(Beginning of EXCERPTED RECORDS)

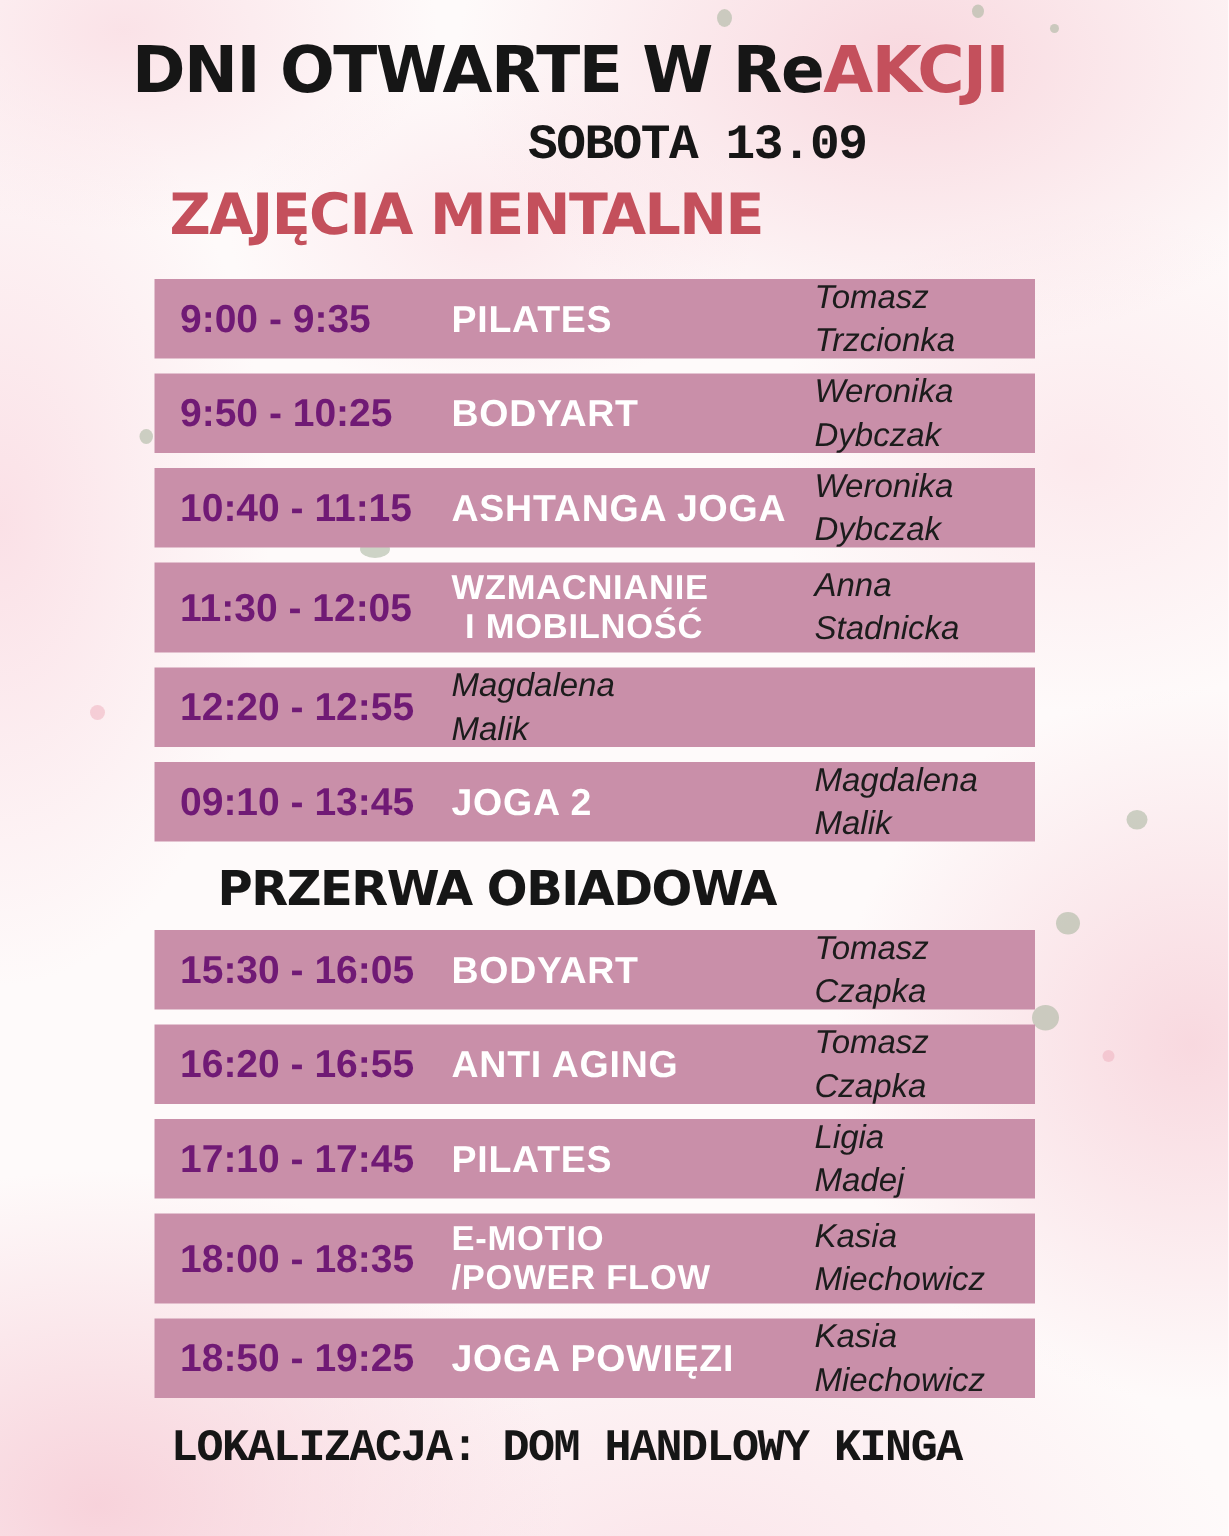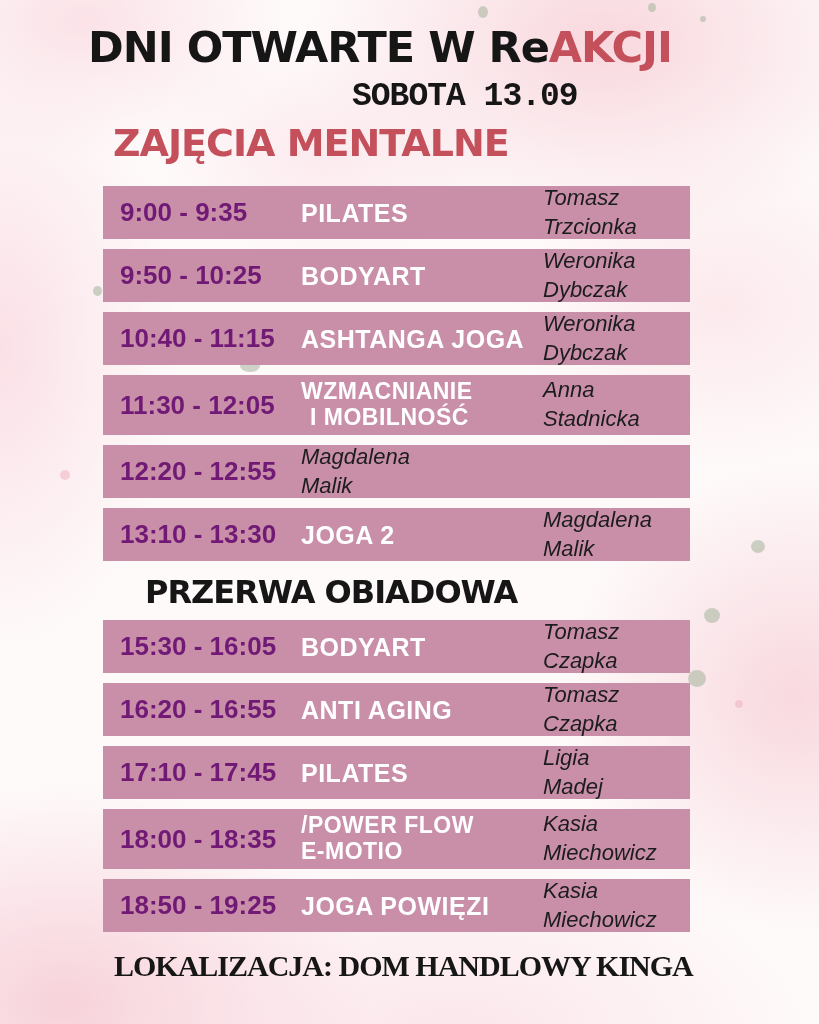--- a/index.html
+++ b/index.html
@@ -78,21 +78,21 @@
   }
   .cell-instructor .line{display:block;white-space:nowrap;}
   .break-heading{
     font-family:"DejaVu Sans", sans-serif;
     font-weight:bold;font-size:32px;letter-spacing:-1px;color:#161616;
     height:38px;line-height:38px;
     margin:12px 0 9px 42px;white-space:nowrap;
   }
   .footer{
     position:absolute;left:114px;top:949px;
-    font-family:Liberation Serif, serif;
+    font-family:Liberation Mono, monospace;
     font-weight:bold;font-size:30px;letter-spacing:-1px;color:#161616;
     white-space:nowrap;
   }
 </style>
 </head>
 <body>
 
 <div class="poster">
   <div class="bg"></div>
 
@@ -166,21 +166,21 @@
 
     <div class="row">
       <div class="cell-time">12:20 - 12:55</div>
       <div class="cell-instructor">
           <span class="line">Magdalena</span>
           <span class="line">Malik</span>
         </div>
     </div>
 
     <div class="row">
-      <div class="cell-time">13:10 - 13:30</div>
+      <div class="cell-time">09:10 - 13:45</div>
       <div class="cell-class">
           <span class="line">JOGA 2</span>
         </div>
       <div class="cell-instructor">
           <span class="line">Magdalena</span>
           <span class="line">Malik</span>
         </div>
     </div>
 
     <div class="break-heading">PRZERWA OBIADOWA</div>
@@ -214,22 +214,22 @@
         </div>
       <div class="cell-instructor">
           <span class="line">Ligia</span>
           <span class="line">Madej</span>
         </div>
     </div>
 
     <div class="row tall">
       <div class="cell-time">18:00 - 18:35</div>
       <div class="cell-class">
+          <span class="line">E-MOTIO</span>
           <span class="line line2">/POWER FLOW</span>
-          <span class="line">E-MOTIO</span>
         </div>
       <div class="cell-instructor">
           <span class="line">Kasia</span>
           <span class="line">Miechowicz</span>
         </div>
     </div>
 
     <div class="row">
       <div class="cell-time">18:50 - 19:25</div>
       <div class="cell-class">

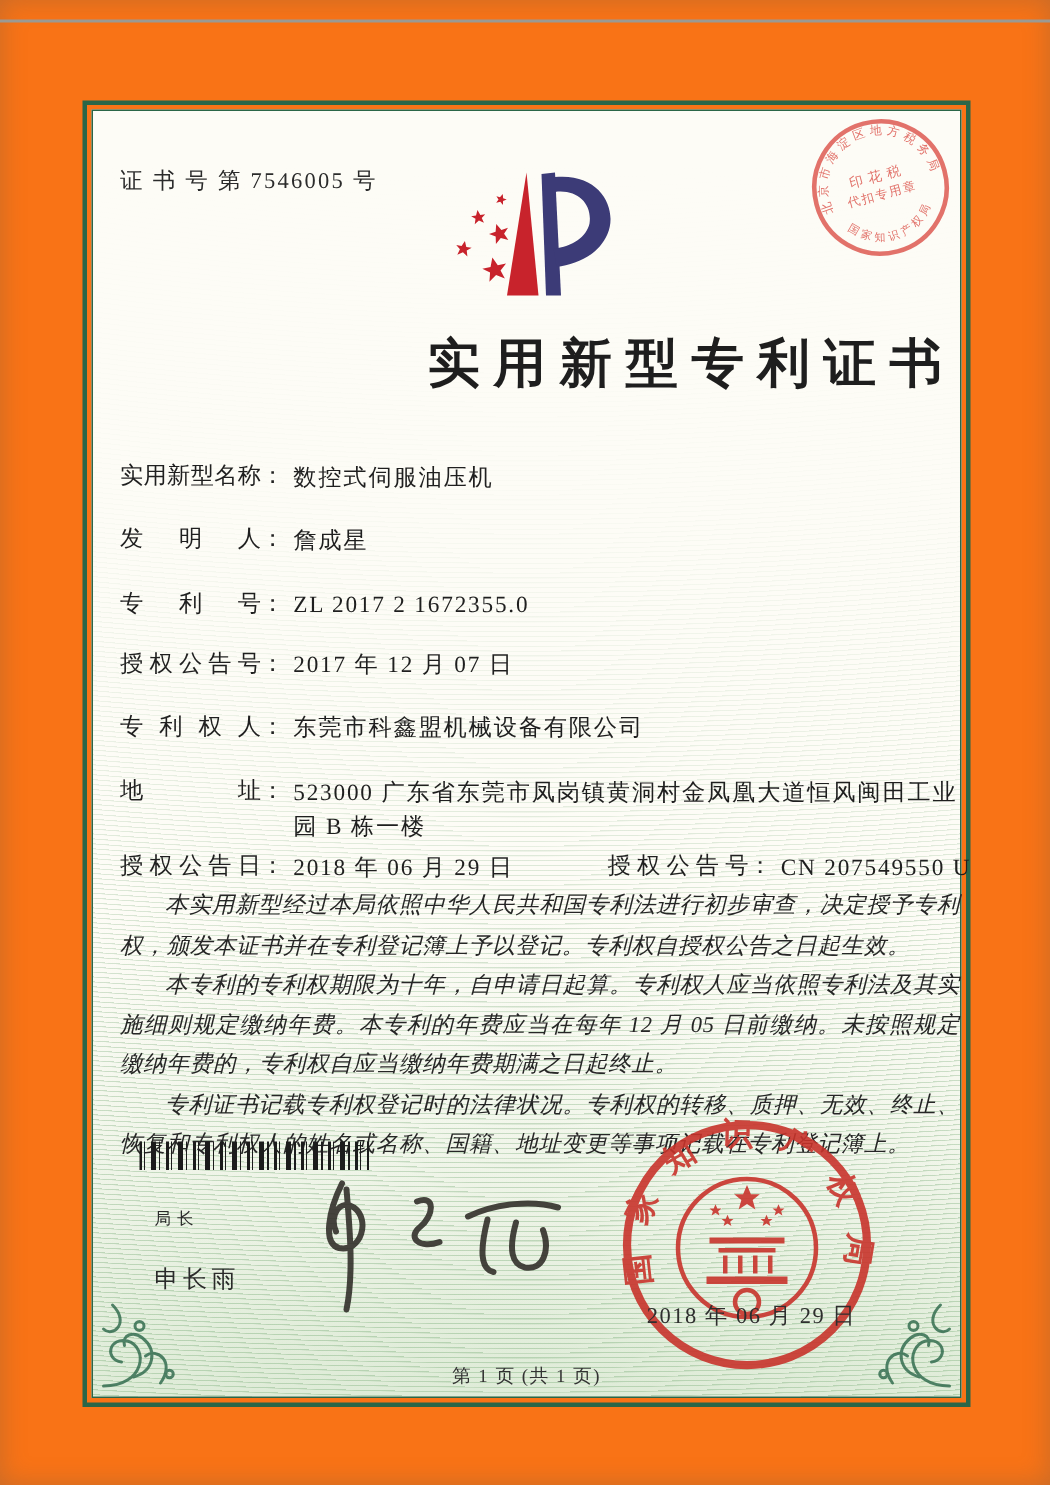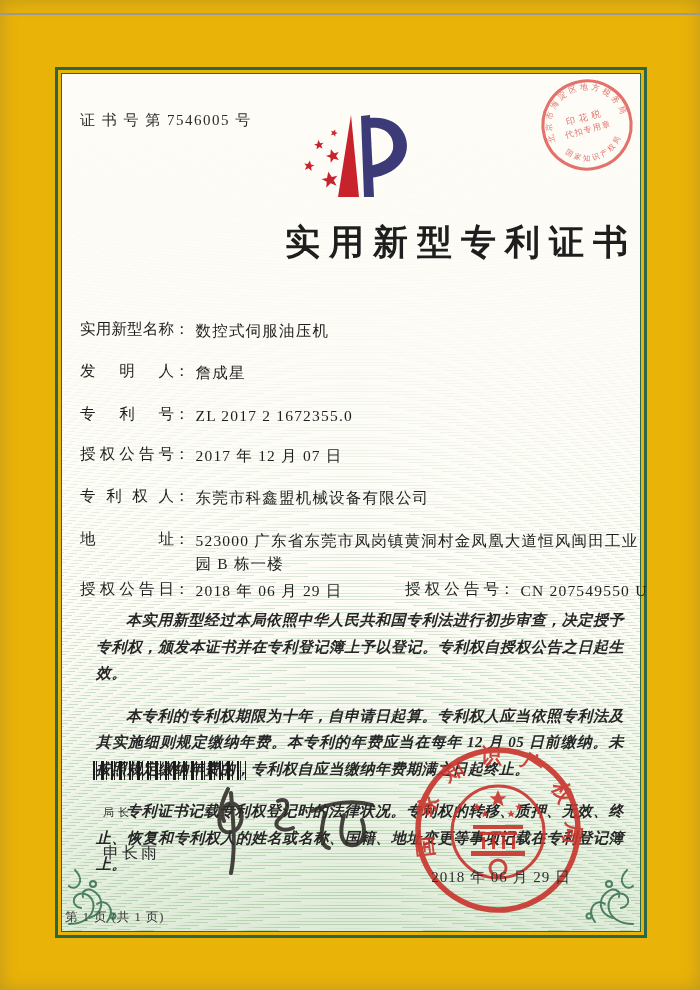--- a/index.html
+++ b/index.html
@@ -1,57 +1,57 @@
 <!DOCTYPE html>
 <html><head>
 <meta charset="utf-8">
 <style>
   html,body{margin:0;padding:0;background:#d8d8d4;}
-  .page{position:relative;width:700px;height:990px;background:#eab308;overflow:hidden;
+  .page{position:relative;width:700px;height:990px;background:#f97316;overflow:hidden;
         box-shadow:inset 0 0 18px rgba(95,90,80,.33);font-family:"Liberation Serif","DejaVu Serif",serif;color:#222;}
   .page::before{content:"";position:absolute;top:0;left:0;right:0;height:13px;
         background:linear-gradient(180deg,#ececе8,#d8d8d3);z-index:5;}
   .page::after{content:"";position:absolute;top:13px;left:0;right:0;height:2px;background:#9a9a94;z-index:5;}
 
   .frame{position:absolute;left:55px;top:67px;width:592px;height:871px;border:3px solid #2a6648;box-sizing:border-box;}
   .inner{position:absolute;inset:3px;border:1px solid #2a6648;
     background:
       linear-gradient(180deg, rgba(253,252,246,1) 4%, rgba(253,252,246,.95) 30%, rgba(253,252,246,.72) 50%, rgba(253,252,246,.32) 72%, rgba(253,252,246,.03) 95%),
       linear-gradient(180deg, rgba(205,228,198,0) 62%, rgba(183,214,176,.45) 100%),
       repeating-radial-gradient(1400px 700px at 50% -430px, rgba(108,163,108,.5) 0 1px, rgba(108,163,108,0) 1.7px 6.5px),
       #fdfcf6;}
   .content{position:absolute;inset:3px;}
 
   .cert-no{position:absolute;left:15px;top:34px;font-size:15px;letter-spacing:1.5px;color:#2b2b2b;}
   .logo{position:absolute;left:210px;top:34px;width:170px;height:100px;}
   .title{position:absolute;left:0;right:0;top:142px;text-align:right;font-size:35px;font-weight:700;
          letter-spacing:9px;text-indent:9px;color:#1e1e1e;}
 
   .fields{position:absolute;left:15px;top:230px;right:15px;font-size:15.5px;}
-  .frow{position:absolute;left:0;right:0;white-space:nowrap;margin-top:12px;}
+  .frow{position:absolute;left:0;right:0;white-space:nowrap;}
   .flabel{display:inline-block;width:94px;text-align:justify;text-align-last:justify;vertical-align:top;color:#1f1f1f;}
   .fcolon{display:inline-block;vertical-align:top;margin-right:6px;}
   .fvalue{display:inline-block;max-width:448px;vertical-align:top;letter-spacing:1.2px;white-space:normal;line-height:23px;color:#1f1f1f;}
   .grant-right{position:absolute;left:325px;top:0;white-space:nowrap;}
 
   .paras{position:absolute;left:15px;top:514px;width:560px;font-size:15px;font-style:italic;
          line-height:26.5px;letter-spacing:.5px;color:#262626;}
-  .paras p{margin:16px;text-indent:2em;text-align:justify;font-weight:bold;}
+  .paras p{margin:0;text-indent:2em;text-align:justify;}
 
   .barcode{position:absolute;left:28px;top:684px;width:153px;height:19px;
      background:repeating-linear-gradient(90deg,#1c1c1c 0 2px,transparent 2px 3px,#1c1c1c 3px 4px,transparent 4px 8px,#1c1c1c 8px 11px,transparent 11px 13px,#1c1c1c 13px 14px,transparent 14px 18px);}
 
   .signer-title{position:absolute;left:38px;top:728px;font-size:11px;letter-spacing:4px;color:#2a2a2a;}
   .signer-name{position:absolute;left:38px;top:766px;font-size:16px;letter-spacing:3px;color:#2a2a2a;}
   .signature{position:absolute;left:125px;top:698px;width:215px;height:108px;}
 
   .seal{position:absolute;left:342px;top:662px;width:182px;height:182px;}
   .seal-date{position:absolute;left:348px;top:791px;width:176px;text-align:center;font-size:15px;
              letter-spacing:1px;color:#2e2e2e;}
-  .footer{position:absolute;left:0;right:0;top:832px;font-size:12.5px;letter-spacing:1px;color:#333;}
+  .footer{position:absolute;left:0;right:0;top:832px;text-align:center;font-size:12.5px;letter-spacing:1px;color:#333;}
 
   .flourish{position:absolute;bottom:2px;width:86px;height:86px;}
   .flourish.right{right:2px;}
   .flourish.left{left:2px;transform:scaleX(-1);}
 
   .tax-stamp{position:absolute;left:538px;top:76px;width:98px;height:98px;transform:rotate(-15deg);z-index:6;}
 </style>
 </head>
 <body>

(End of EXCERPTED RECORDS)

> _WORK REQUEST_: All lines above with the word "gradient" need to be reported.

> _OUTPUT FOR THIS EXERCISE_:
         background:linear-gradient(180deg,#ececе8,#d8d8d3);z-index:5;}
       linear-gradient(180deg, rgba(253,252,246,1) 4%, rgba(253,252,246,.95) 30%, rgba(253,252,246,.72) 50%, rgba(253,252,246,.32) 72%, rgba(253,252,246,.03) 95%),
       linear-gradient(180deg, rgba(205,228,198,0) 62%, rgba(183,214,176,.45) 100%),
       repeating-radial-gradient(1400px 700px at 50% -430px, rgba(108,163,108,.5) 0 1px, rgba(108,163,108,0) 1.7px 6.5px),
      background:repeating-linear-gradient(90deg,#1c1c1c 0 2px,transparent 2px 3px,#1c1c1c 3px 4px,transparent 4px 8px,#1c1c1c 8px 11px,transparent 11px 13px,#1c1c1c 13px 14px,transparent 14px 18px);}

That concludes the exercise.